··· Excerpted records ···

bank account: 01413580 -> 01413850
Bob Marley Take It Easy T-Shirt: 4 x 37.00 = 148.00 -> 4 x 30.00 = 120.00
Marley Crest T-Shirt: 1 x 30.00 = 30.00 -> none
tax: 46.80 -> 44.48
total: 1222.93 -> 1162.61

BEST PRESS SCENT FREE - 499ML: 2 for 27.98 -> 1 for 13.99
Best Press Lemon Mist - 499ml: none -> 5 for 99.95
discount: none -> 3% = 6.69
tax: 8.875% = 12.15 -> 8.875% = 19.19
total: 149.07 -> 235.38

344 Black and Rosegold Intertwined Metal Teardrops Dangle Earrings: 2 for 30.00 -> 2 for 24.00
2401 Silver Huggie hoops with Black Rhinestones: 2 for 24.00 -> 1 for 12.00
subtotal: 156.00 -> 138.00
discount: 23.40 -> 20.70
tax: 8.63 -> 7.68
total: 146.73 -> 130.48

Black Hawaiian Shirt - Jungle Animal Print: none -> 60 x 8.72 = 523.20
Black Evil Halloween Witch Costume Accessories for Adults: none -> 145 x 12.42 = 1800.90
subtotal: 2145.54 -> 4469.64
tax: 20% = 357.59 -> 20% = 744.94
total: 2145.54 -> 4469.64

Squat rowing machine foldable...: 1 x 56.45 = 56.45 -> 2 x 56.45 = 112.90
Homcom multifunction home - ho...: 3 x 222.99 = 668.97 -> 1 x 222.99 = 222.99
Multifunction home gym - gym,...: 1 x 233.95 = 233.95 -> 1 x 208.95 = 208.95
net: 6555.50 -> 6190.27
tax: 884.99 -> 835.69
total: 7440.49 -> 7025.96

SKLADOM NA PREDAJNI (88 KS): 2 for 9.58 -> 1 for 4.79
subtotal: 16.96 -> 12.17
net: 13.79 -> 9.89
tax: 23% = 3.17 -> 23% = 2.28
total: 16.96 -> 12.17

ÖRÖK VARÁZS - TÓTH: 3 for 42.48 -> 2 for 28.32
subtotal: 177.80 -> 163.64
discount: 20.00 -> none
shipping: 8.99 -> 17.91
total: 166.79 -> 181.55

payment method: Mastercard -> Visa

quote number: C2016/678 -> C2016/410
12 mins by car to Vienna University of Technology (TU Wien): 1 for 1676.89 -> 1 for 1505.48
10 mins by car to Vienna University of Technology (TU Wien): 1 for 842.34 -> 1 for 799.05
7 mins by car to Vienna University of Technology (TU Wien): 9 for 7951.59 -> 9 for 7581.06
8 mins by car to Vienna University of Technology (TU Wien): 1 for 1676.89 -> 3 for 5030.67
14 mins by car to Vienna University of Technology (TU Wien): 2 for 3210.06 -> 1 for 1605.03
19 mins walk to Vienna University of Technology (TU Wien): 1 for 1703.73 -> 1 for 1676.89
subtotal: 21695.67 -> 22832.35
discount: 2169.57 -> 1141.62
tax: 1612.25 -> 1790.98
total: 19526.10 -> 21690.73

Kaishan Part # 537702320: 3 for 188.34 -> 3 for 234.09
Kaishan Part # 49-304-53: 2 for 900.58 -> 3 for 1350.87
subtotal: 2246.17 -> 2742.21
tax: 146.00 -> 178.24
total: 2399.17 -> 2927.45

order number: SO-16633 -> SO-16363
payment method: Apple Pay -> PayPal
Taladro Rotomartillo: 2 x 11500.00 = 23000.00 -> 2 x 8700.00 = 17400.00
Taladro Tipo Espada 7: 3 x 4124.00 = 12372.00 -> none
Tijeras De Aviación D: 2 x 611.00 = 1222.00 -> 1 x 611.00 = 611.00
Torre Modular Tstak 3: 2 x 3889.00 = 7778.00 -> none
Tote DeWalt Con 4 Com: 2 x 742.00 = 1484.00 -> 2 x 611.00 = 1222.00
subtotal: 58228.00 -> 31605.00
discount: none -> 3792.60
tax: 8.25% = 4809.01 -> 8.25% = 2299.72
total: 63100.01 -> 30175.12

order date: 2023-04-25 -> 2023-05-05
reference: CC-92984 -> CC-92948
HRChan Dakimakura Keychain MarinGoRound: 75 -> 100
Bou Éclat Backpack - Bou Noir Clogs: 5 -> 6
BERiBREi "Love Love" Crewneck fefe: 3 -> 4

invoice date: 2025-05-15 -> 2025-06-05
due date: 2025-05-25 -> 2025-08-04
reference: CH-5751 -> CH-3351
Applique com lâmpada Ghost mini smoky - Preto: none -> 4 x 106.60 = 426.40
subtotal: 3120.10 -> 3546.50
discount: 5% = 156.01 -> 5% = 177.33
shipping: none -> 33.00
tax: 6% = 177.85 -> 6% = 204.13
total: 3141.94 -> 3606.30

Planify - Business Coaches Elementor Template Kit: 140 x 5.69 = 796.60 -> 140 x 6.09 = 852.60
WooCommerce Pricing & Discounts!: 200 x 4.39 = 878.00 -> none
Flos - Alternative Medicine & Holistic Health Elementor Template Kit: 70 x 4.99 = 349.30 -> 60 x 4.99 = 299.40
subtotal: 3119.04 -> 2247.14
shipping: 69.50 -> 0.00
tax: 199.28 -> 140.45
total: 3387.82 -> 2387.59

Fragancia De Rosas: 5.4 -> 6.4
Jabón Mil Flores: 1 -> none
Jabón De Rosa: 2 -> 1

···

--- The problem ---
Output the records above exactly, from their first line through the line that contains "Best Press Lemon", and add nothing.

--- Answer space ---
bank account: 01413580 -> 01413850
Bob Marley Take It Easy T-Shirt: 4 x 37.00 = 148.00 -> 4 x 30.00 = 120.00
Marley Crest T-Shirt: 1 x 30.00 = 30.00 -> none
tax: 46.80 -> 44.48
total: 1222.93 -> 1162.61

BEST PRESS SCENT FREE - 499ML: 2 for 27.98 -> 1 for 13.99
Best Press Lemon Mist - 499ml: none -> 5 for 99.95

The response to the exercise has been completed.